= DATA RECORDS =
***
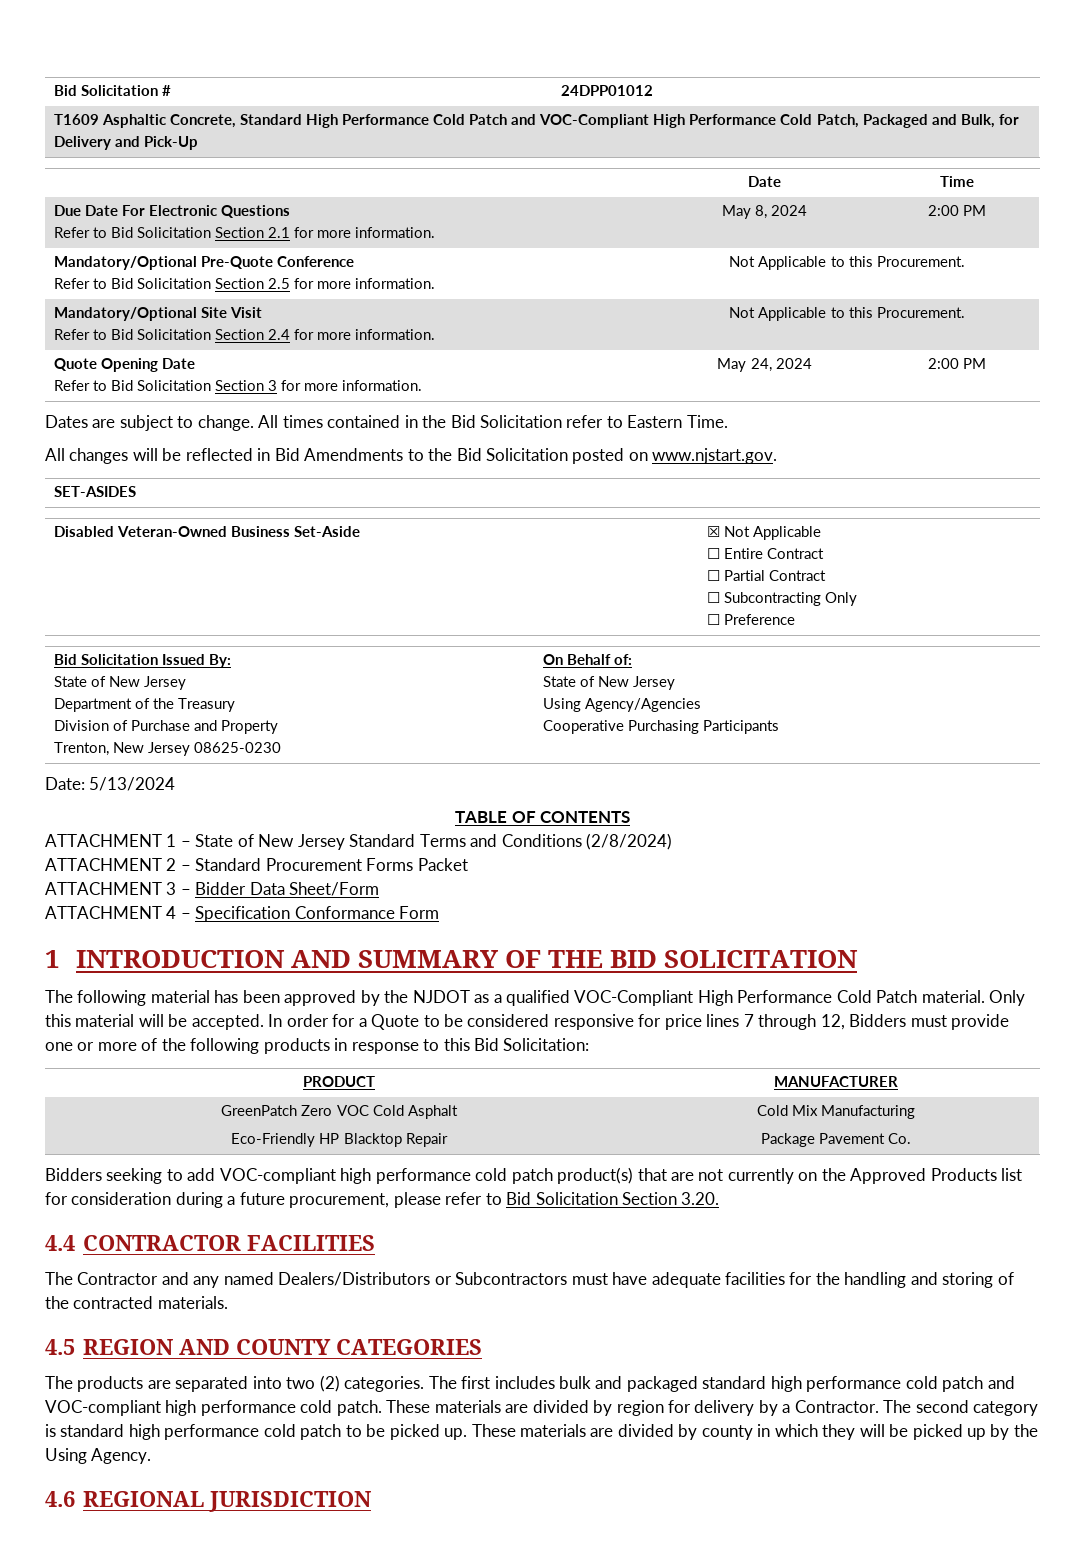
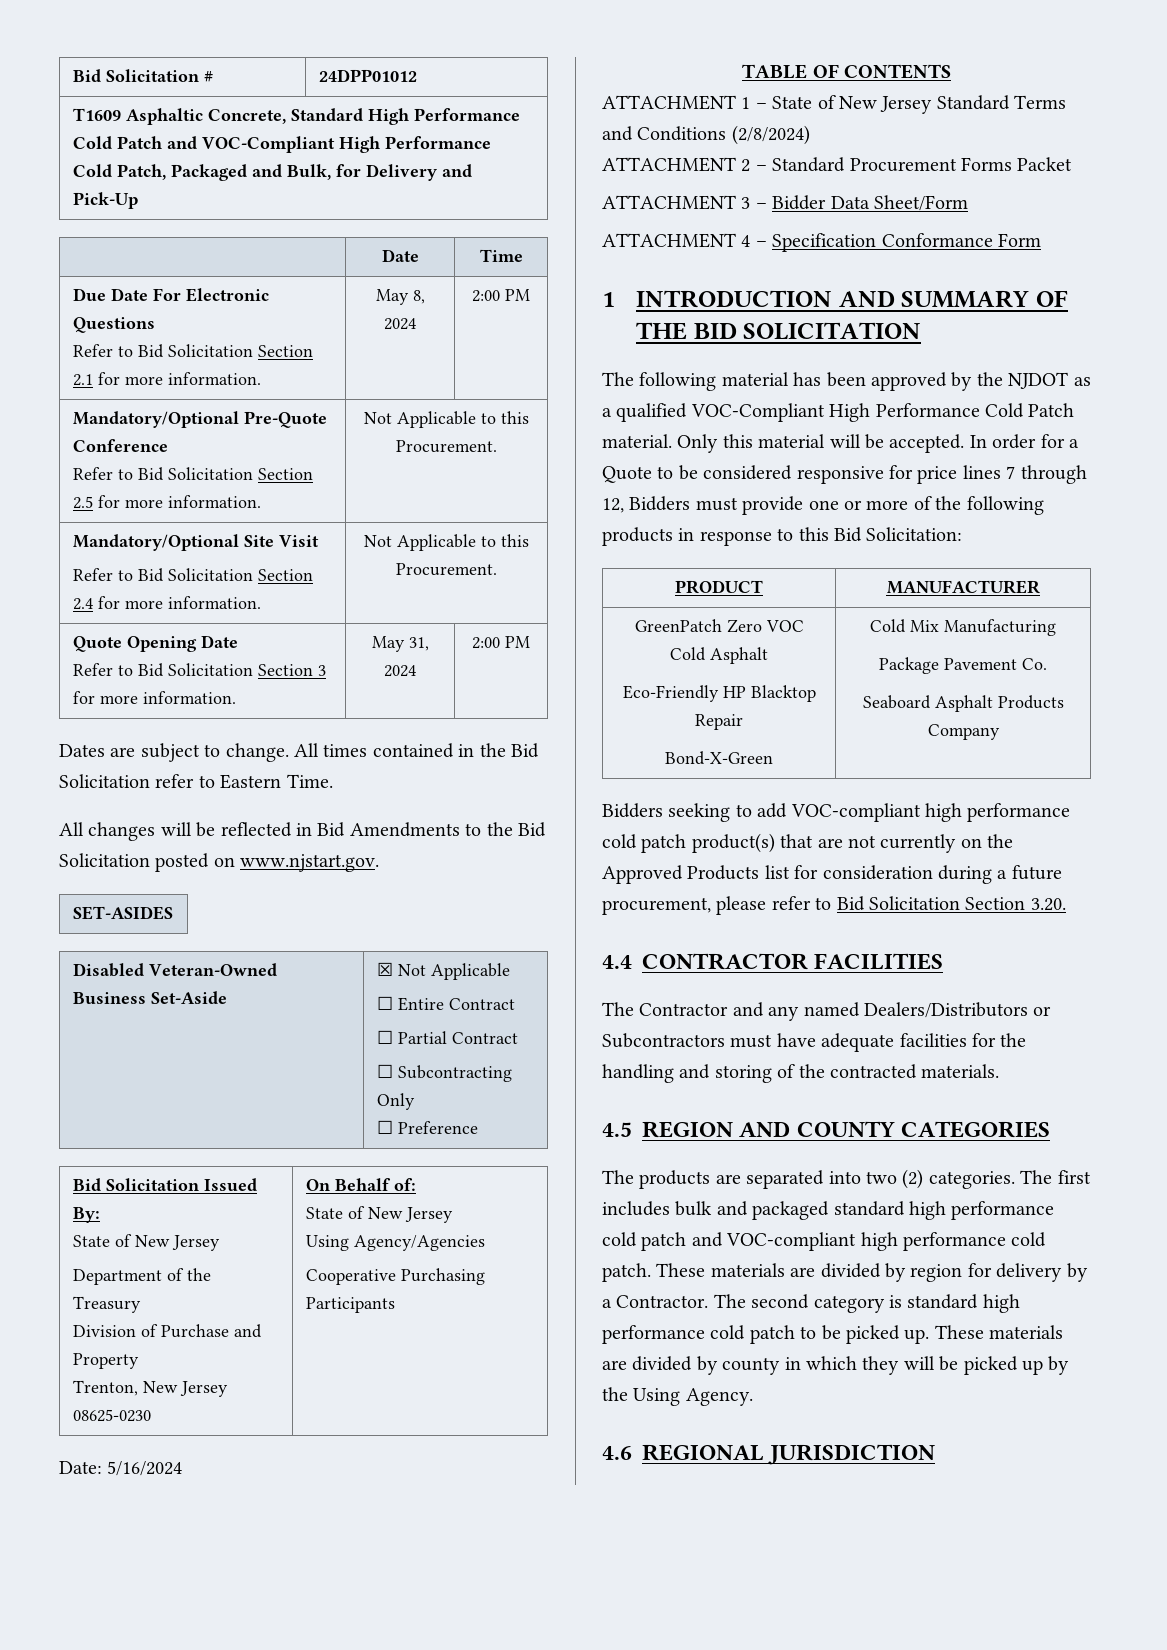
  Quote Opening Date
- Refer to Bid Solicitation Section 3 for more information. | May 24, 2024 | 2:00 PM
+ Refer to Bid Solicitation Section 3 for more information. | May 31, 2024 | 2:00 PM
- Date: 5/13/2024
+ Date: 5/16/2024
  GreenPatch Zero VOC Cold Asphalt
- Eco-Friendly HP Blacktop Repair | Cold Mix Manufacturing
+ Eco-Friendly HP Blacktop Repair
+ Bond-X-Green | Cold Mix Manufacturing
  Package Pavement Co.
+ Seaboard Asphalt Products Company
***
= PROBLEM TO WORK ON =
Before copying, set the pictures aside; then reproduce each entry above exactly.

= EXPECTED ANSWER =
  Quote Opening Date
- Refer to Bid Solicitation Section 3 for more information. | May 24, 2024 | 2:00 PM
+ Refer to Bid Solicitation Section 3 for more information. | May 31, 2024 | 2:00 PM
- Date: 5/13/2024
+ Date: 5/16/2024
  GreenPatch Zero VOC Cold Asphalt
- Eco-Friendly HP Blacktop Repair | Cold Mix Manufacturing
+ Eco-Friendly HP Blacktop Repair
+ Bond-X-Green | Cold Mix Manufacturing
  Package Pavement Co.
+ Seaboard Asphalt Products Company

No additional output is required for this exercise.